В данной связи вновь хотелось бы вернуться к вопросу о сути рыночных отношений, главной особенностью которых, на мой взгляд, выступает то, что по сути своей это договорные отношения между свободными агентами. И именно в этом их главное отличие от экономик нерыночного типа, где на место договора в процессе производства и перераспределения произведенного продукта приходит власть. Власть как принуждение, основанная на силе, или власть как авторитет, основанная на традиции, но также не оставляющая индивиду свободы выбора. Именно степень вовлеченности членов общества в эти договорные отношения позволяет оценивать общества с точки зрения развитости в них рыночных отношений вообще. И если, например, в современных США в них включены практически все члены общества (как через рынок труда, так и через различные рынки товаров и услуг), то в Древнем Египте в рыночные отношения была включена лишь очень незначительная часть населения.
Если с этой точки зрения посмотреть на взаимоотношения не только частных агентов между собой, но и на их отношения с государством, то можно выделить характерные для неразвитых и развитых рыночных экономик модели их взаимодействия. Выплачивая государству налоги, индивиды выступают, соответственно, либо как вынужденные делать это под угрозой применения силы бесправные «данники» (и тогда бесполезно говорить о том, что в этом государстве существует развитая рыночная экономика и свобода вообще, а государство выражает общий интерес), либо как партнеры по договору – тому самому «общественному договору», идея которого начала вызревать еще в Новое время и получила свое полное развитие в эпоху Просвещения и буржуазных революций XIX в. В рамках этого явного или неявного общественного договора, государство, ориентируясь на сохранение рыночного (то есть свободного договорного) типа отношений как основы общественного развития, учитывает в силу наличия этого общественного договора интересы всего общества, реализовывает несводимые к интересам отдельных людей общественные запросы.
Формально переходу к такому общественному договору соответствует введение всеобщего избирательного права и появление различных моделей демократического устройства общества, а фактически – лежащее за ними как их неотъемлемая предпосылка признание за каждым человеком права свободно распоряжаться самим собой и своей судьбой, включая свободу распоряжения своей собственностью. Часть этой свободы он добровольно и делегирует государству в обмен на выполнение последним определенных функций, реализовать которые каждый человек в отдельности и даже все люди вместе без такого института, как государство, не в состоянии. Без понимания этой добровольности, являющейся отражением свободы индивида, с одной стороны, и договорного характера его отношений с государством[62 - Я говорю, разумеется, о теоретико-идеологической модели обществ модерна, а не о ситуации, реально существующей в каждый данный момент в отдельных обществах на микроуровне.] – с другой, невозможно понять признание индивидуальной свободы высшей ценностью и, одновременно, признание легитимности власти государства – пусть и в минимальных масштабах. Впрочем, вся «соль» именно в том, что считать тем минимумом, ради которого общество готово терпеть существование государства и признавать его власть легитимной.

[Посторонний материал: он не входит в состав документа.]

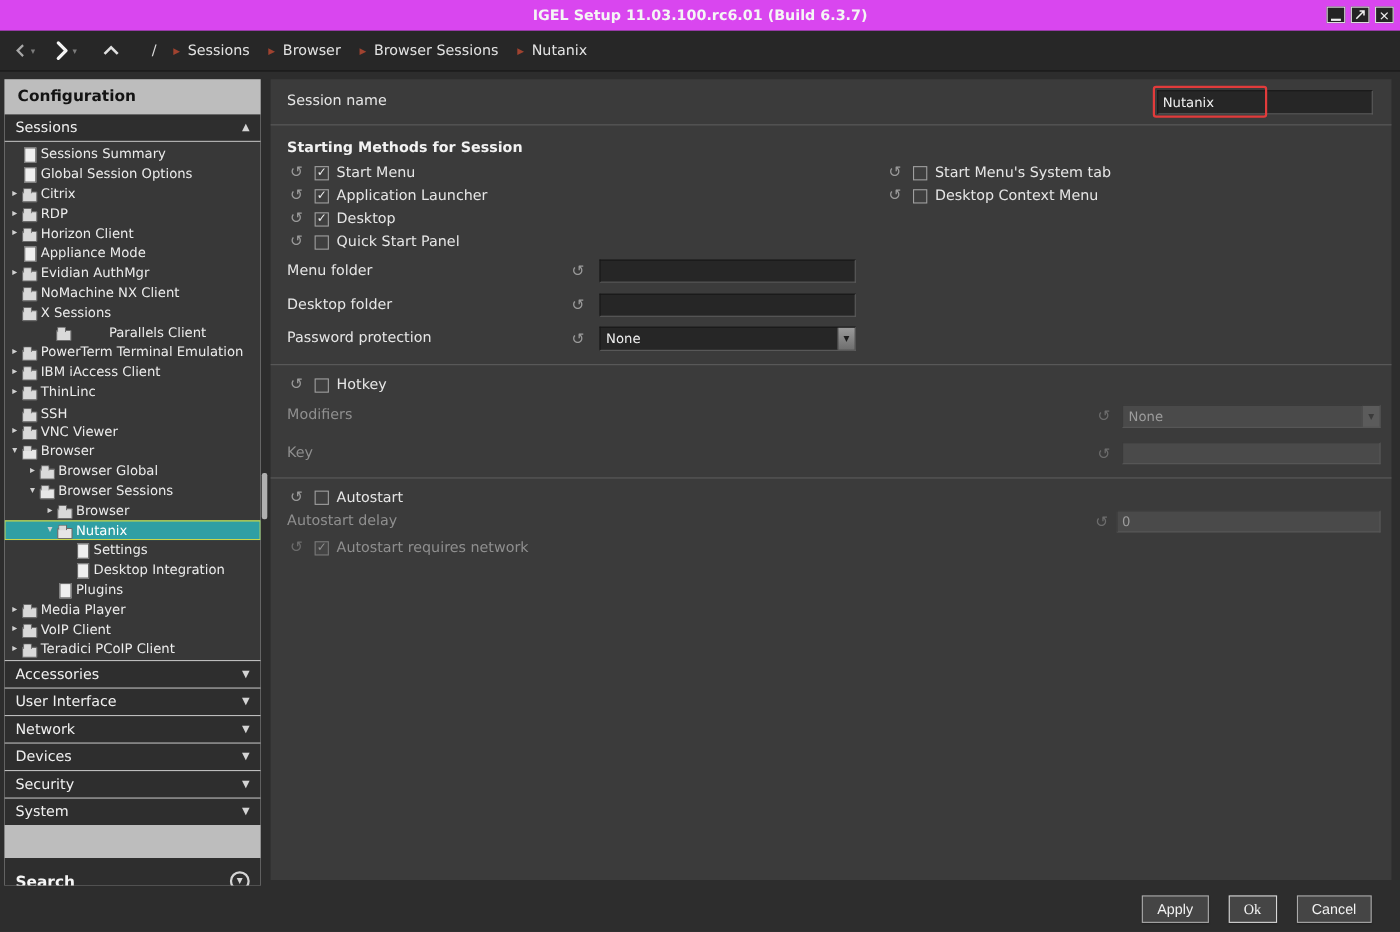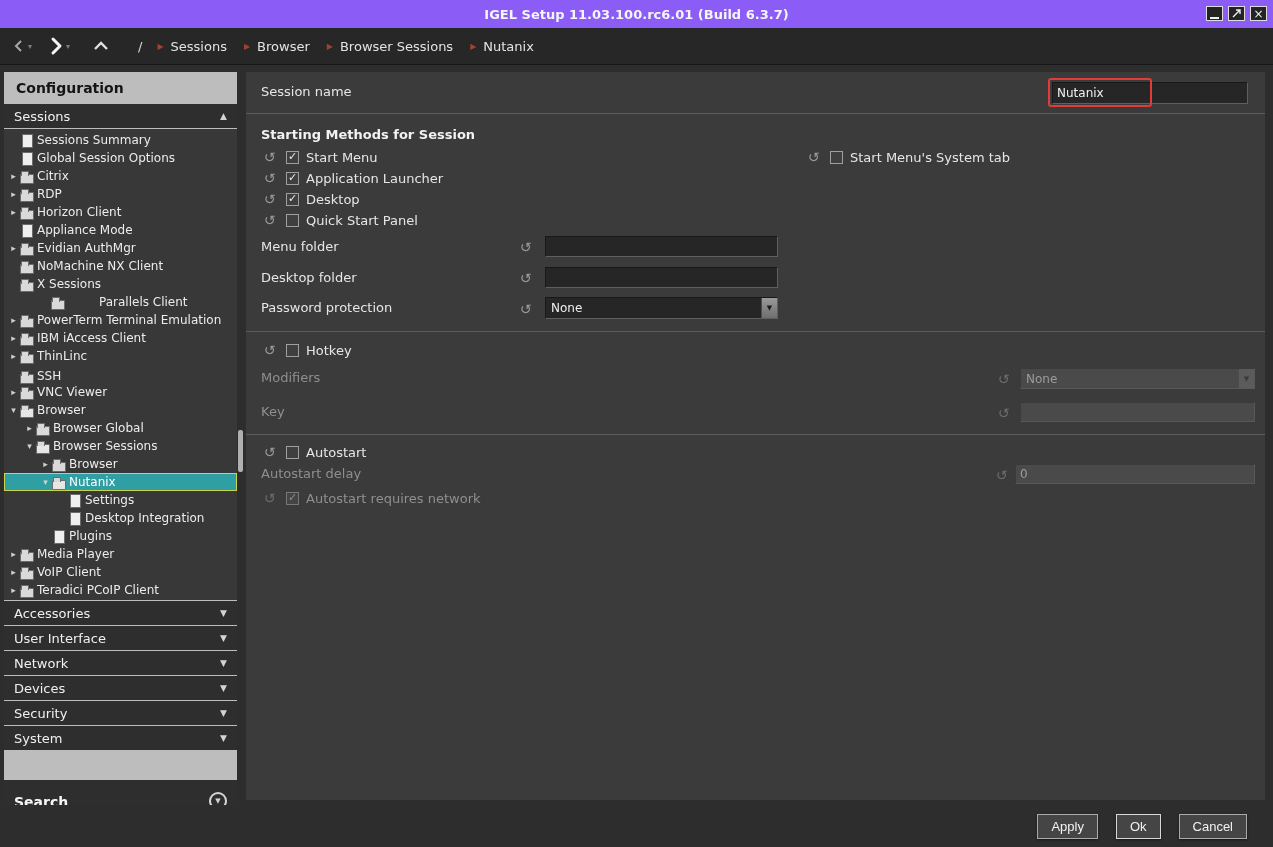--- a/index.html
+++ b/index.html
@@ -8,7 +8,7 @@
        font-family:"DejaVu Sans","Liberation Sans",sans-serif;cursor:default}
 
   
-  .titlebar{position:absolute;top:0;left:0;right:0;height:28px;background:#8b5cf6;
+  .titlebar{position:absolute;top:0;left:0;right:0;height:28px;background:#d946ef;
             display:flex;align-items:center;justify-content:center}
   .title{color:#f5f5f5;font-size:13px;font-weight:bold}
   .win-controls{position:absolute;right:6px;top:6px;display:flex;gap:5px}

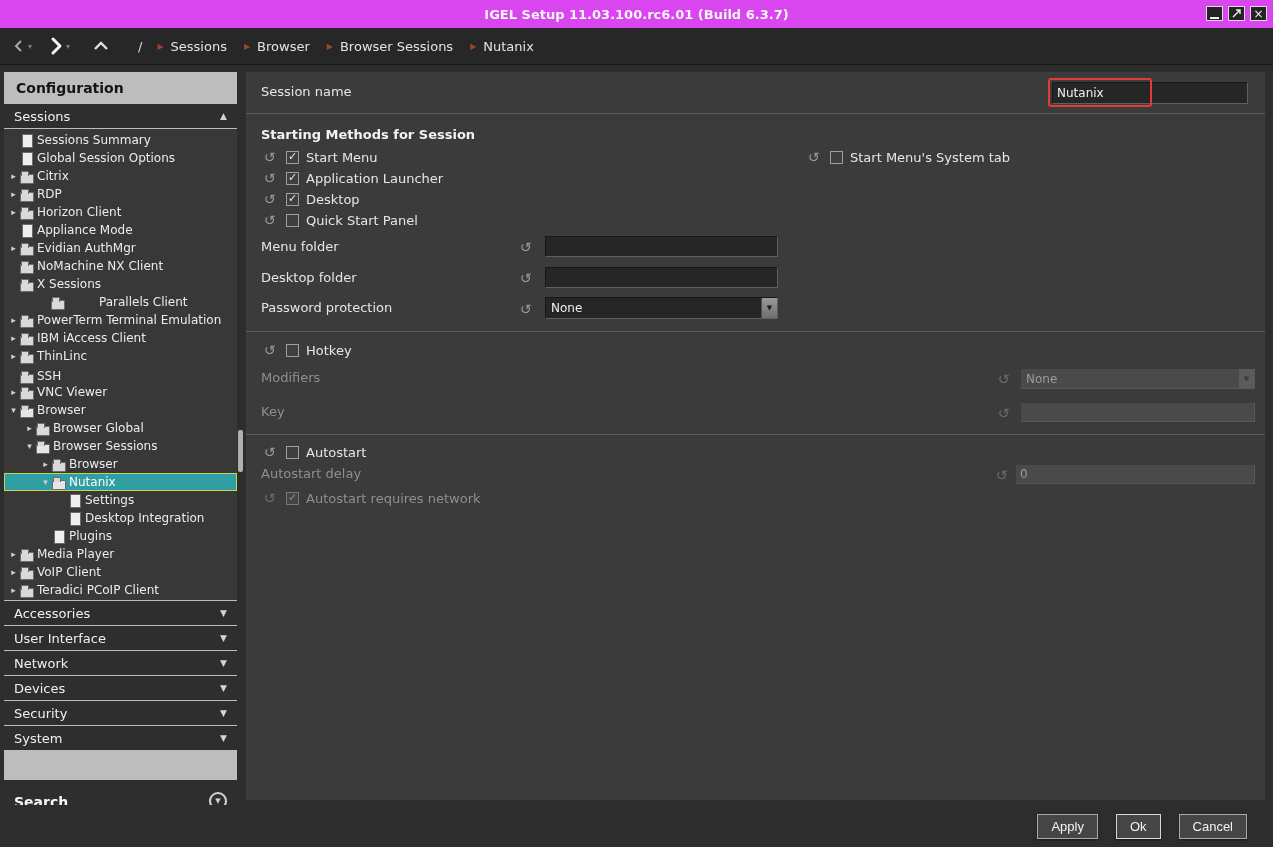--- a/index.html
+++ b/index.html
@@ -373,6 +373,11 @@
         <span class="checkbox"></span>
         <span class="cb-label">Start Menu's System tab</span>
       </div>
+      <div class="cb-row">
+        <span class="reset-icon"></span>
+        <span class="checkbox"></span>
+        <span class="cb-label">Desktop Context Menu</span>
+      </div>
     </div>
 
   <div class="row" style="left:15px;top:167px">

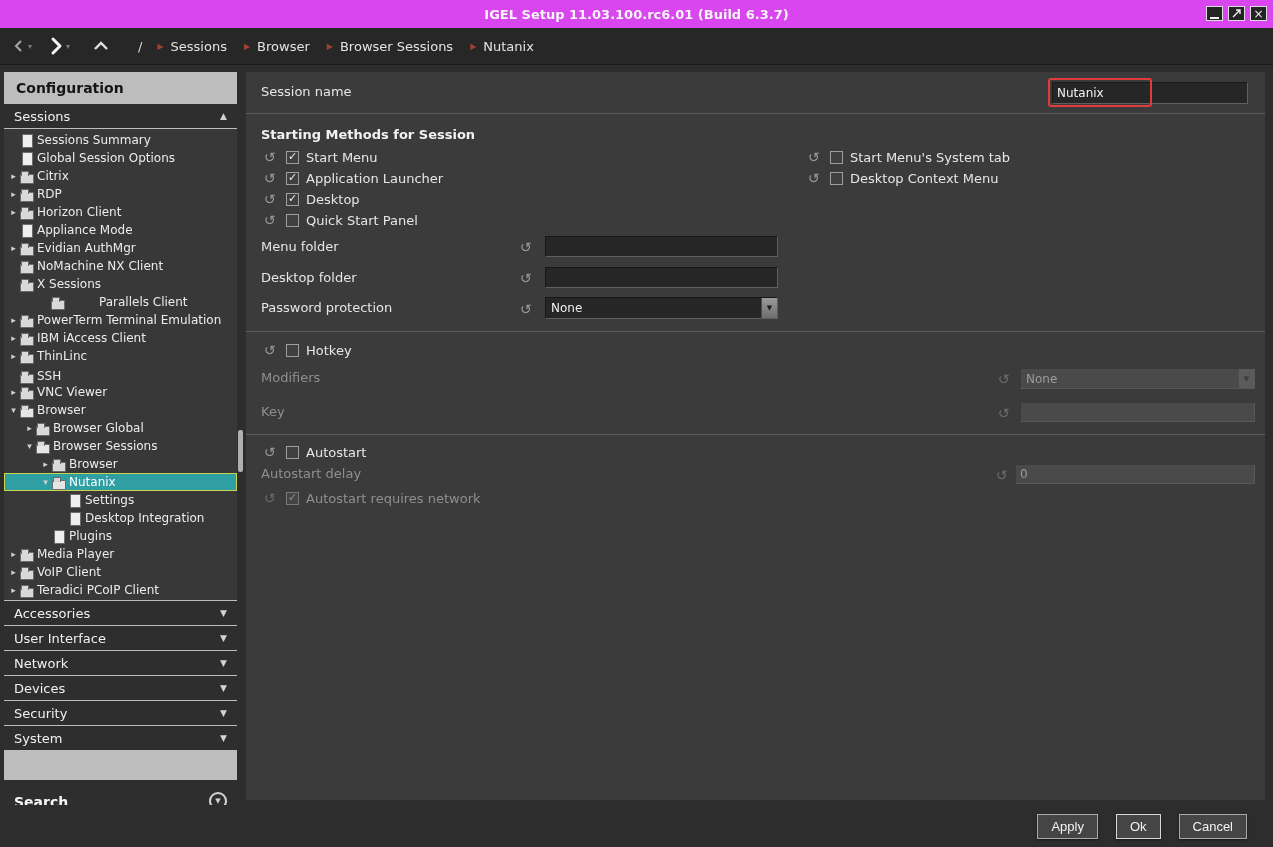--- a/index.html
+++ b/index.html
@@ -447,7 +447,7 @@
 
 <div class="footer">
     <button class="btn">Apply</button>
-    <button class="btn" style="border-color: rgb(216, 216, 216);">Ok</button>
+    <button class="btn" style="border-color: rgb(216, 216, 216); font-family: Liberation Serif, serif;">Ok</button>
     <button class="btn">Cancel</button>
   </div>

Альтернатива такому подходу – идеология анархизма, предлагавшая свое видение взаимоотношений государства, с одной стороны, и общества и индивидов – с другой. Разработанная в обществах и для обществ, где государство отнюдь не является в этих отношениях равноправным партнером (рассматривая индивидов лишь как «подданных», отрицая существования общества как целого с особыми интересами и сводя последние лишь к интересам страны, «державы»), идеология анархизма не случайно прочно ассоциируется в мировой науке с Россией. Именно тут она была сформирована в ее классической форме и получила широкое распространение. И альтернативой идее общественного договора, предложенной анархизмом, была идея отрицания необходимости существования государства как такового.
Западный же путь развития, признав свободу человека базовой и высшей ценностью, признал как аксиому и идею общественного договора. Именно это признание, ознаменовавшее важнейшее принципиальное отличие общества модерна от всех моделей предшествующих типов обществ (традиционных обществ или обществ домодерна), и стало основой идеологии либерализма, а с учетом необходимости наличия у граждан возможностей для защиты своей свободы – и основой существовавших в последние два века моделей демократического устройства общества[63 - В этой связи нельзя не упомянуть и об известной проблеме либерализма, заключающейся в противоречии между двумя его базовыми постулатами – правом на свободу и правом собственности. Выступая первоначально, в момент возникновения либерализма как определенной общественной идеологии, как равнозначные, эти права очень скоро стали восприниматься как во многом альтернативные. Суть данного конфликта очень точно охарактеризовал еще Дж. С. Милль [Милль, 1980, с. 373]. И он же предложил выход из нее, основанный на том, что в дилемме свобода / собственность приоритет должна иметь ценность свободы, а институт собственности должен стать лишь средством ее обеспечения и в этом отношении выступать как инструментальная, а не терминальная ценность.]. Это признается всеми, в том числе и российскими либералами. Но при этом часто забывается другая сторона той же проблемы: вытекающее из свободы право вступать в договорные отношения, в том числе и с государством, как равноправный партнер.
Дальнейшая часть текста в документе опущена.